**Exercise objective**
Report each line of the records below that uses the word "field".

Entries provided Start Marker

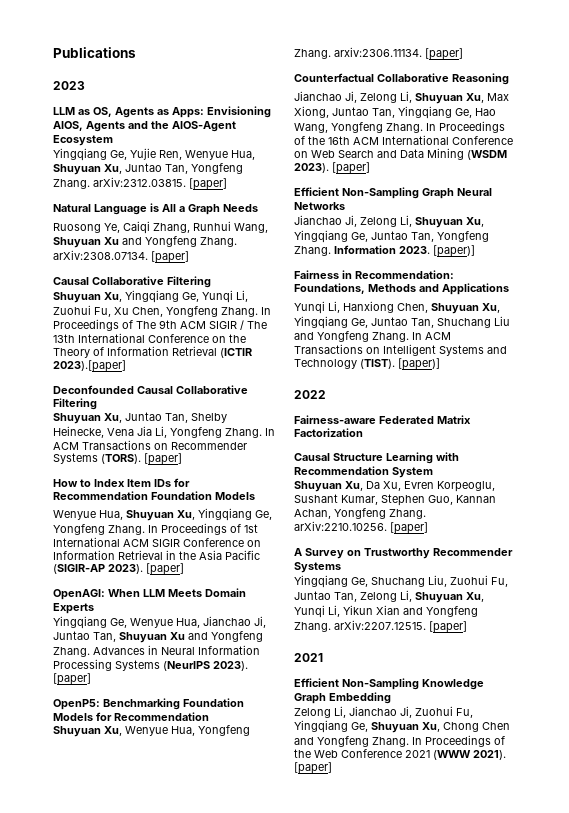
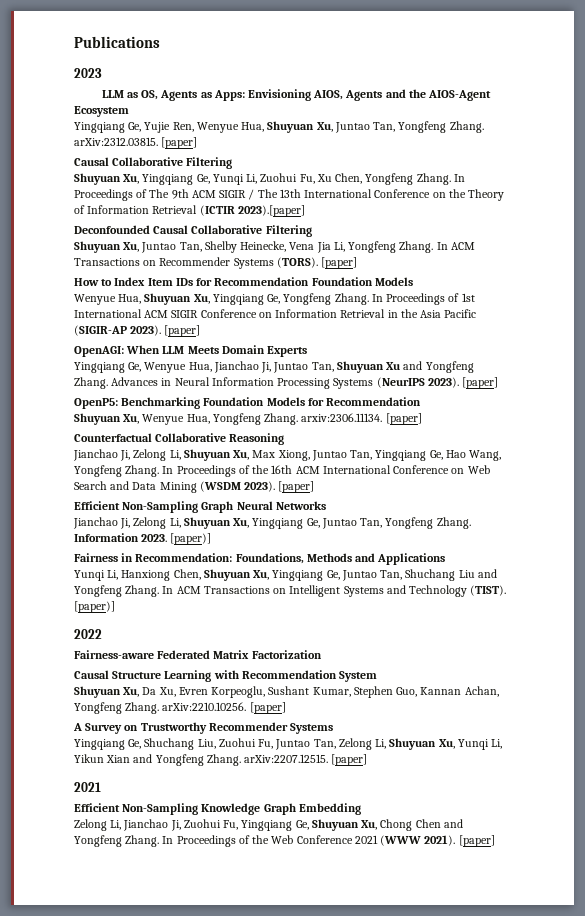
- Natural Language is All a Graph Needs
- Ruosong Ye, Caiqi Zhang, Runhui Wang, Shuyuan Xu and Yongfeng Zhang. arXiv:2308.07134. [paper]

Entries provided End Marker
Entries provided Start Marker

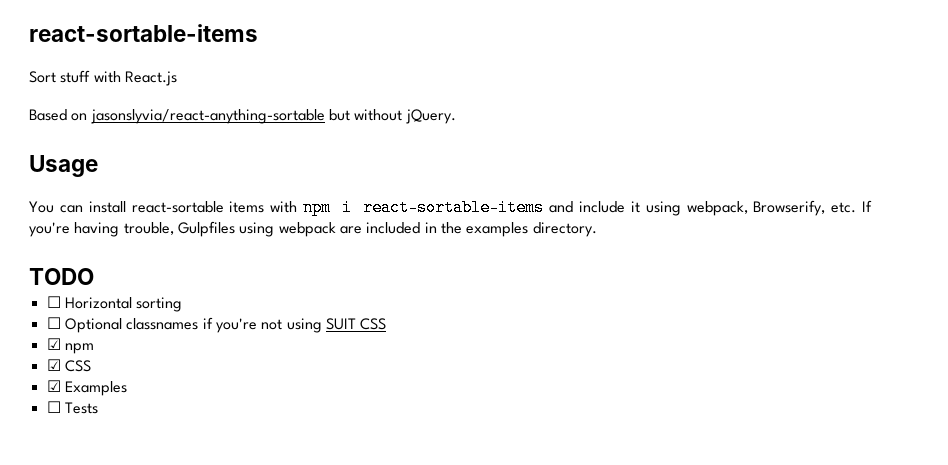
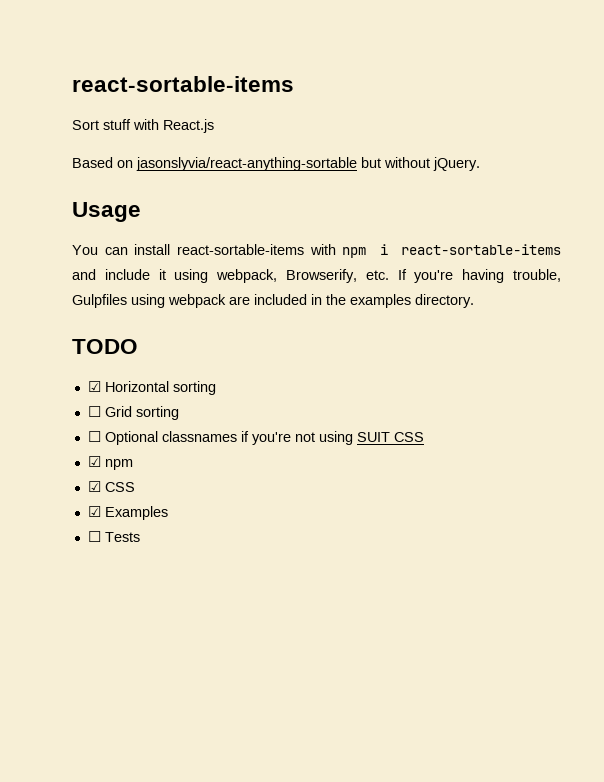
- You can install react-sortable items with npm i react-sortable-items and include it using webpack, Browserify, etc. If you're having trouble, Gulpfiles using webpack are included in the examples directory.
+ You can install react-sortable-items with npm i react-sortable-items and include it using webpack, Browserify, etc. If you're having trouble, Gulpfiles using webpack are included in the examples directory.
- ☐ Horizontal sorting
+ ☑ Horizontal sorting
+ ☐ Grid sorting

Entries provided End Marker
Entries provided Start Marker

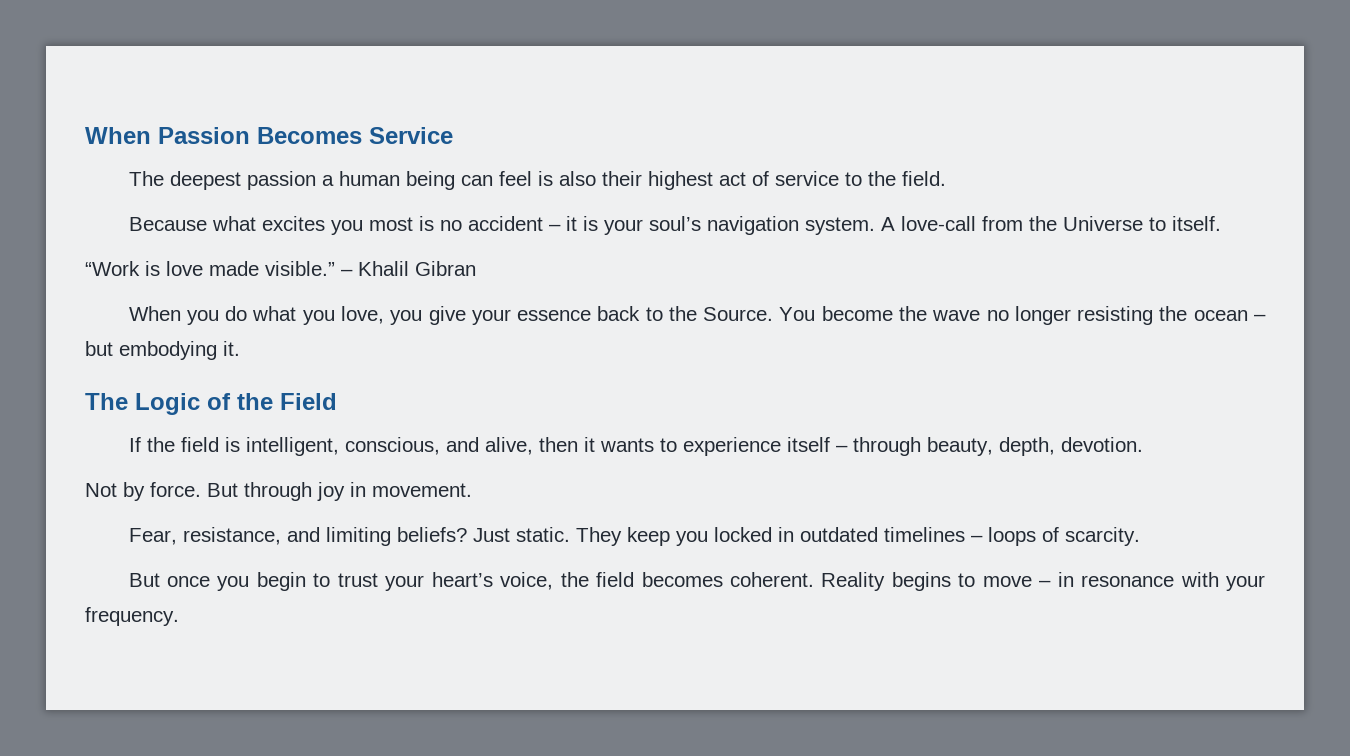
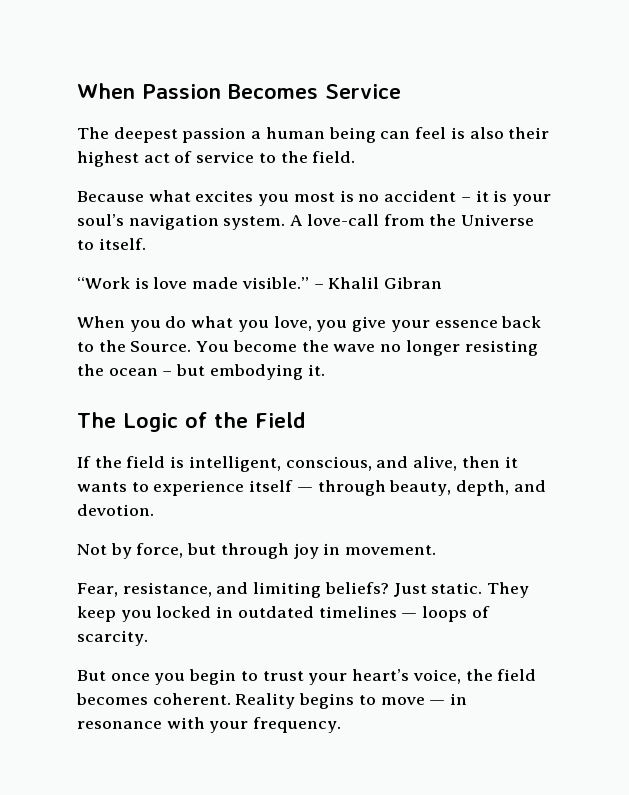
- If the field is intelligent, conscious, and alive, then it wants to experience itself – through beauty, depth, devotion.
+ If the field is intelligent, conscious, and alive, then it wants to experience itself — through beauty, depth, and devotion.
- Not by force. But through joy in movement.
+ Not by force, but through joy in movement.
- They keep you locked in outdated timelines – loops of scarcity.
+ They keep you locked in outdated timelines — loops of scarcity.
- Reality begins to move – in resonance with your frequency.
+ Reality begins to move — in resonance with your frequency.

Entries provided End Marker

**Expected output**
- If the field is intelligent, conscious, and alive, then it wants to experience itself – through beauty, depth, devotion.
+ If the field is intelligent, conscious, and alive, then it wants to experience itself — through beauty, depth, and devotion.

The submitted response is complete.